Available data section start

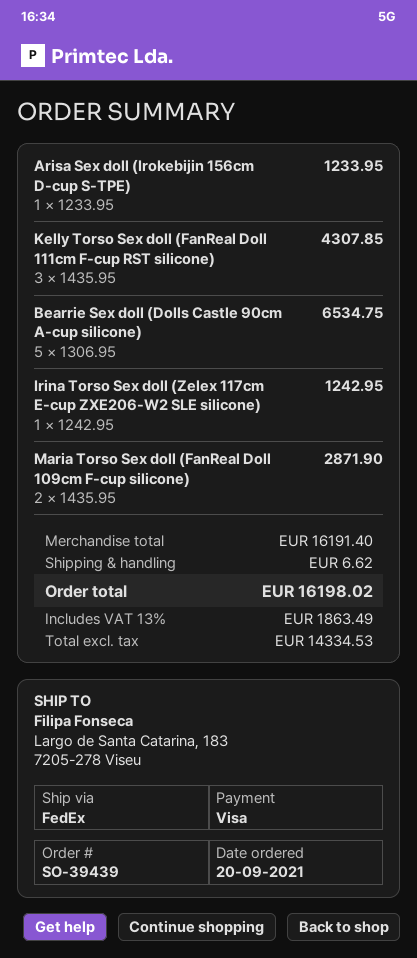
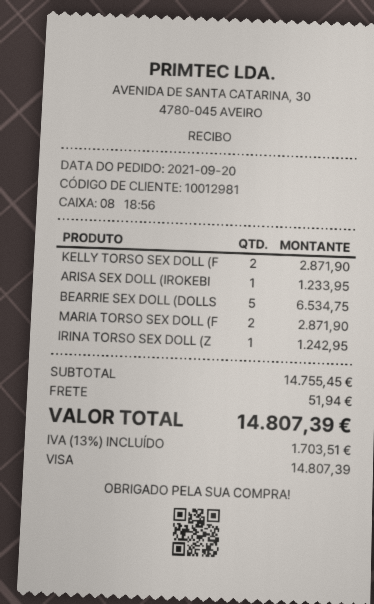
Kelly Torso Sex doll (FanReal Doll 111cm F-cup RST silicone): 3 for 4307.85 -> 2 for 2871.90
subtotal: 16191.40 -> 14755.45
shipping: 6.62 -> 51.94
tax: 13% = 1863.49 -> 13% = 1703.51
total: 16198.02 -> 14807.39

Available data section end

• [Task to carry out]: Leaving out the pictures, repeat all the entries exactly as they stand.

• [Exercise result]:
Kelly Torso Sex doll (FanReal Doll 111cm F-cup RST silicone): 3 for 4307.85 -> 2 for 2871.90
subtotal: 16191.40 -> 14755.45
shipping: 6.62 -> 51.94
tax: 13% = 1863.49 -> 13% = 1703.51
total: 16198.02 -> 14807.39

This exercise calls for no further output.